Genre: Roman
Qui ? Péter Nádas
Titre: Histoires parallèles
Traduit du hongrois par Marc Martin en collaboration avec Sophie Aude
Chez qui ? Plon, 1136 p.

Attention, chef-d’œuvre! Le mot, trop galvaudé, s’impose pour une fois devant le tour de force de Péter Nádas. Histoires parallèles emporte le lecteur dans un courant de plus de mille pages serrées, où des dizaines de personnages traversent presque un siècle d’histoire de la Hongrie. Ce roman vient clore une trilogie commencée avec La Fin d’un roman de famille (1991) et Le Livre des mémoires (1998). «Il m’est indifférent de commencer d’un côté ou de l’autre, car en tout cas, je reviendrai sur mes pas», avertit Parménide en exergue. Et, en effet, le récit suit un tracé circulaire, qui sinue dans le temps, selon un tracé minutieux et égarant. Berlin, Noël 1989: un joggeur matinal découvre un homme mort sur un banc. Il faudra attendre presque mille pages de cercles excentriques pour revoir l’inspecteur de police et le jeune homme névrosé qui s’accuse du crime. Une traversée éprouvante, passionnante, troublante.

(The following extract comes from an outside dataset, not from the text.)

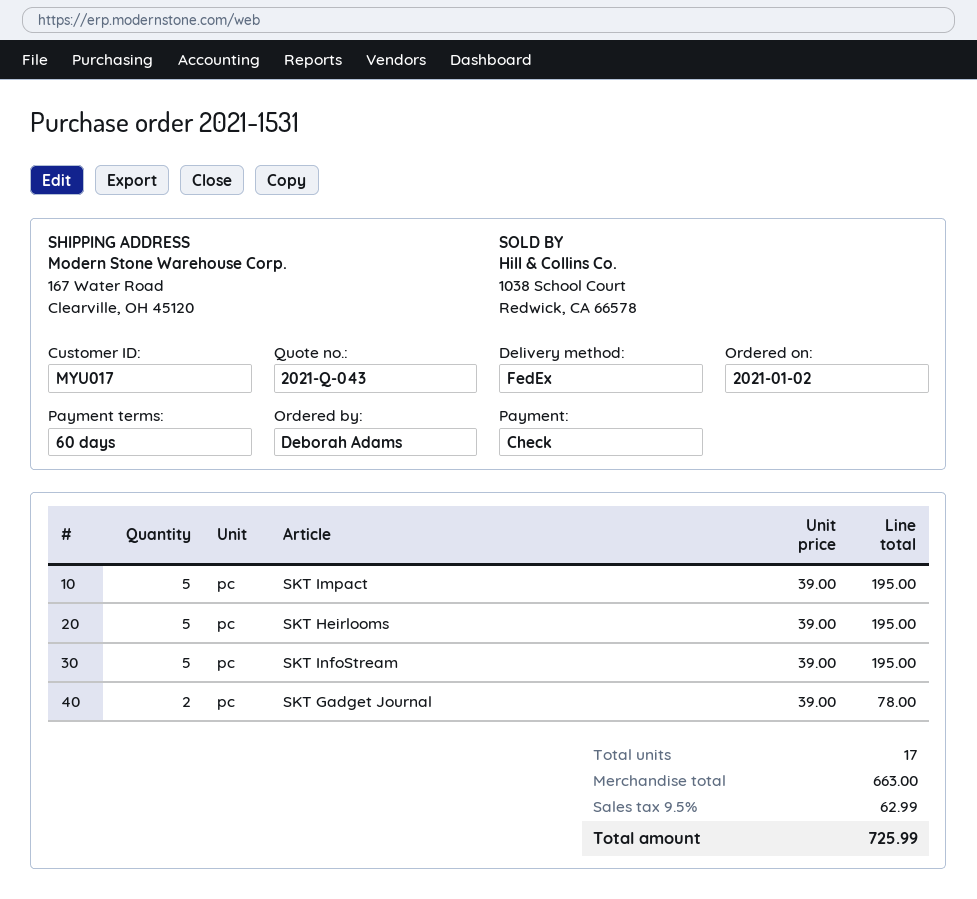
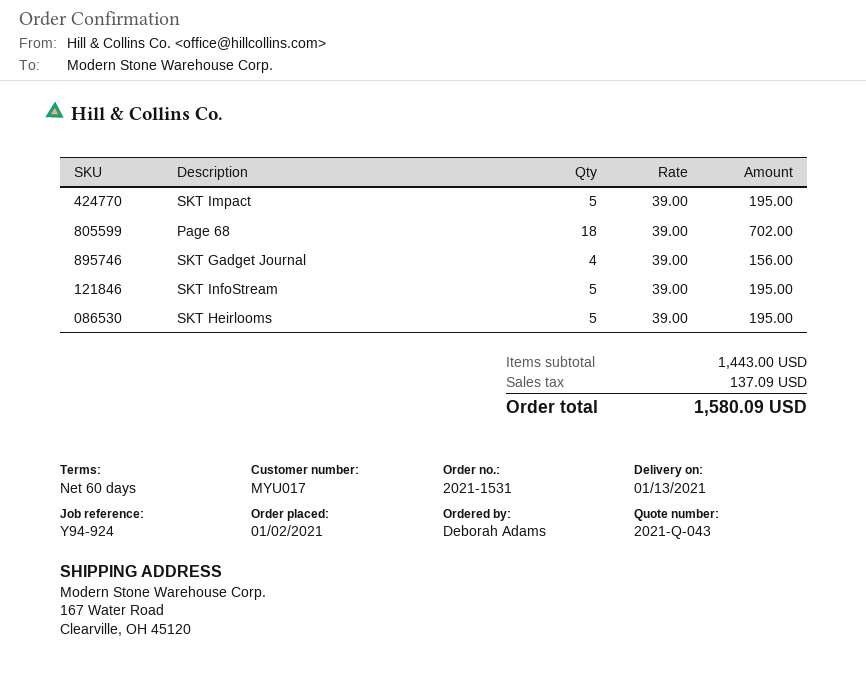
SKT Gadget Journal: 2 x 39.00 = 78.00 -> 4 x 39.00 = 156.00
Page 68: none -> 18 x 39.00 = 702.00
subtotal: 663.00 -> 1443.00
tax: 62.99 -> 137.09
total: 725.99 -> 1580.09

De chapitre en chapitre, Péter Nádas change d’époque sans crier gare, passe du «il» au «je», fait se croiser les destins sur cinq périodes clés d’un destin national peu glorieux: les années vingt, la collaboration active avec l’Allemagne nazie pendant la guerre jusqu’à la déportation des Juifs, l’écrasement de la révolution de 1956 contre la dictature communiste, un jour clé de Fête nationale en 1961, dans le climat de trahison, de peur et d’exaspération des tensions. Et l’effondrement du système stalinien en 1989. Le récent succès des nationalistes aux élections jette un éclairage particulièrement inquiétant sur une histoire toujours prête à se répéter. Un siècle d’atrocités, vu de l’intérieur, à travers des destins qui se côtoient et s’éloignent, resurgissent dans des positions différentes, dans un tissu d’une complexité qui laisse pantois et émerveillé.

Histoires parallèles mène de Budapest vers la campagne, le long du Danube et de la Tisza, en articulant les unes aux autres les destinées de quelques familles – aristocrates, bourgeois, prolétaires, Juifs, minorités issues des peuples des Balkans, Tziganes – prises dans une tempête qui prend les individus, les soulève et les emporte pour les rejeter, brisés, dans une confusion des affects, des désirs, des volontés. Un livre comme un grand corps malade où les corps exsudent, dans un combat sans répit, une guerre de tous contre tous. Il en émane des odeurs – miasmes, parfums, déjections, sanies, pourriture – et des bruits – pets, rots, hurlements de plaisir et de douleur, grincements des machines, fracas des combats. La sexualité – homo et hétérosexuelle – dans son animalité la plus nue y est décrite sur des dizaines de pages d’une précision éprouvante, avec toute sa force de transgression des barrières sociales. Le culte du phallus qui règne dans les sociétés occidentales paternalistes depuis les Grecs et les Romains est montré dans son exaspération, au moment où il se craquelle et perd sa suprématie. Ce livre monstre, noir, n’est nullement dépressif, porté par une énergie qui emporte, parfois plus loin même qu’on le souhaiterait, dans son exploration du fonctionnement de la bête humaine. Un document, une expérience sensorielle, une traversée de la nuit, éclairée toutefois vers la fin par une lumière d’apaisement qui transcende les destinées individuelles.